## DATA EXTRACTS
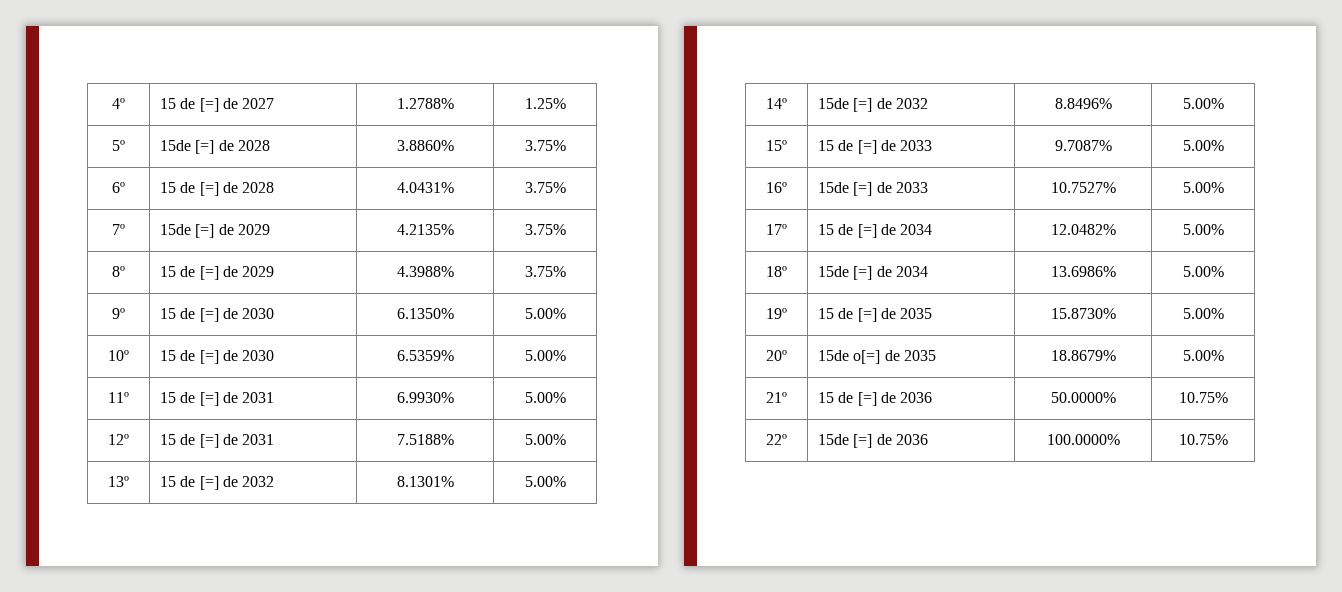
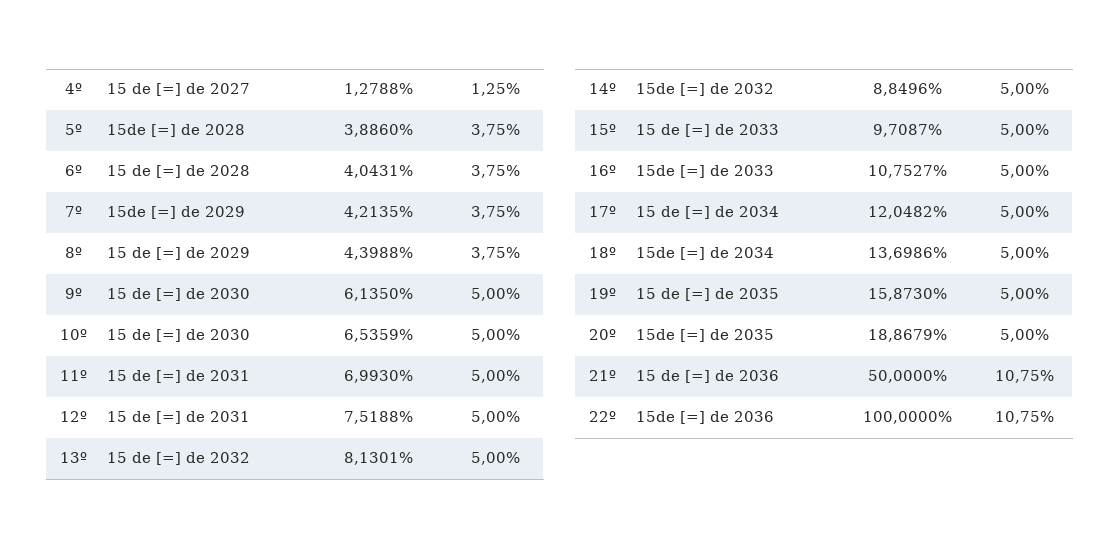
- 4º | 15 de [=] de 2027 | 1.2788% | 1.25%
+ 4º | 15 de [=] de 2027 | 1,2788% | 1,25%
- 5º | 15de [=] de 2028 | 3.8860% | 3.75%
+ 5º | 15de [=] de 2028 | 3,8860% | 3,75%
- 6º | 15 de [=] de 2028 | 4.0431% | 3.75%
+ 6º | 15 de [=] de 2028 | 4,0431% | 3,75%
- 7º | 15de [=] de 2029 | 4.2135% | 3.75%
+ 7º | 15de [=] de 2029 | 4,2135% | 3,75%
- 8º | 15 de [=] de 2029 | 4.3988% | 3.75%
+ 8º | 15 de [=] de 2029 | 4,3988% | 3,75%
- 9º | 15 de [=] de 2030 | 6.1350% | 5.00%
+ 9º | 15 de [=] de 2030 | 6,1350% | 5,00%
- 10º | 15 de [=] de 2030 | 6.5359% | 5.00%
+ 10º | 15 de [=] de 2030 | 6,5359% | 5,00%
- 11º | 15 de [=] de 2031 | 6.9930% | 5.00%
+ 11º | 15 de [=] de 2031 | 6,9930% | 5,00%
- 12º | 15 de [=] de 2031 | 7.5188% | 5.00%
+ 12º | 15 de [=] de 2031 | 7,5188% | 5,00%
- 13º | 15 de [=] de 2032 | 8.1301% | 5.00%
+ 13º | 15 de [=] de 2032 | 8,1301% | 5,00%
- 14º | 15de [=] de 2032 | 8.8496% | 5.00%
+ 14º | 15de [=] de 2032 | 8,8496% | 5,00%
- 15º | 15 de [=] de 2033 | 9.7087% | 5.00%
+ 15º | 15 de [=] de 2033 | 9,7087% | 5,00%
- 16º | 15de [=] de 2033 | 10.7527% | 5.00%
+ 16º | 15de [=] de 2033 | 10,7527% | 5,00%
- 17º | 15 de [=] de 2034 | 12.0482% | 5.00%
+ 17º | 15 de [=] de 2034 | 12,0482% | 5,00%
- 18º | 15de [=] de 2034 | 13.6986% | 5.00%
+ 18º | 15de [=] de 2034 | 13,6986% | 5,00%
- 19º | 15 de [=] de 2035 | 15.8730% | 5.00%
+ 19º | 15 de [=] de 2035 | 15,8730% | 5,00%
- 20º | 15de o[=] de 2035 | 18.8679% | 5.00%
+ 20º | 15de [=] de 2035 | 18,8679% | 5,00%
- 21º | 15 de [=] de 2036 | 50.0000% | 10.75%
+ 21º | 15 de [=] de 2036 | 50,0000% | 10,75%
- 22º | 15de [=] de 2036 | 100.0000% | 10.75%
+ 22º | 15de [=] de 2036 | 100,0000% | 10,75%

## EXERCISE DETAILS
Retype every entry verbatim and exclude the pictures from the copy.

## RESPONSE FOR THIS EXERCISE
- 4º | 15 de [=] de 2027 | 1.2788% | 1.25%
+ 4º | 15 de [=] de 2027 | 1,2788% | 1,25%
- 5º | 15de [=] de 2028 | 3.8860% | 3.75%
+ 5º | 15de [=] de 2028 | 3,8860% | 3,75%
- 6º | 15 de [=] de 2028 | 4.0431% | 3.75%
+ 6º | 15 de [=] de 2028 | 4,0431% | 3,75%
- 7º | 15de [=] de 2029 | 4.2135% | 3.75%
+ 7º | 15de [=] de 2029 | 4,2135% | 3,75%
- 8º | 15 de [=] de 2029 | 4.3988% | 3.75%
+ 8º | 15 de [=] de 2029 | 4,3988% | 3,75%
- 9º | 15 de [=] de 2030 | 6.1350% | 5.00%
+ 9º | 15 de [=] de 2030 | 6,1350% | 5,00%
- 10º | 15 de [=] de 2030 | 6.5359% | 5.00%
+ 10º | 15 de [=] de 2030 | 6,5359% | 5,00%
- 11º | 15 de [=] de 2031 | 6.9930% | 5.00%
+ 11º | 15 de [=] de 2031 | 6,9930% | 5,00%
- 12º | 15 de [=] de 2031 | 7.5188% | 5.00%
+ 12º | 15 de [=] de 2031 | 7,5188% | 5,00%
- 13º | 15 de [=] de 2032 | 8.1301% | 5.00%
+ 13º | 15 de [=] de 2032 | 8,1301% | 5,00%
- 14º | 15de [=] de 2032 | 8.8496% | 5.00%
+ 14º | 15de [=] de 2032 | 8,8496% | 5,00%
- 15º | 15 de [=] de 2033 | 9.7087% | 5.00%
+ 15º | 15 de [=] de 2033 | 9,7087% | 5,00%
- 16º | 15de [=] de 2033 | 10.7527% | 5.00%
+ 16º | 15de [=] de 2033 | 10,7527% | 5,00%
- 17º | 15 de [=] de 2034 | 12.0482% | 5.00%
+ 17º | 15 de [=] de 2034 | 12,0482% | 5,00%
- 18º | 15de [=] de 2034 | 13.6986% | 5.00%
+ 18º | 15de [=] de 2034 | 13,6986% | 5,00%
- 19º | 15 de [=] de 2035 | 15.8730% | 5.00%
+ 19º | 15 de [=] de 2035 | 15,8730% | 5,00%
- 20º | 15de o[=] de 2035 | 18.8679% | 5.00%
+ 20º | 15de [=] de 2035 | 18,8679% | 5,00%
- 21º | 15 de [=] de 2036 | 50.0000% | 10.75%
+ 21º | 15 de [=] de 2036 | 50,0000% | 10,75%
- 22º | 15de [=] de 2036 | 100.0000% | 10.75%
+ 22º | 15de [=] de 2036 | 100,0000% | 10,75%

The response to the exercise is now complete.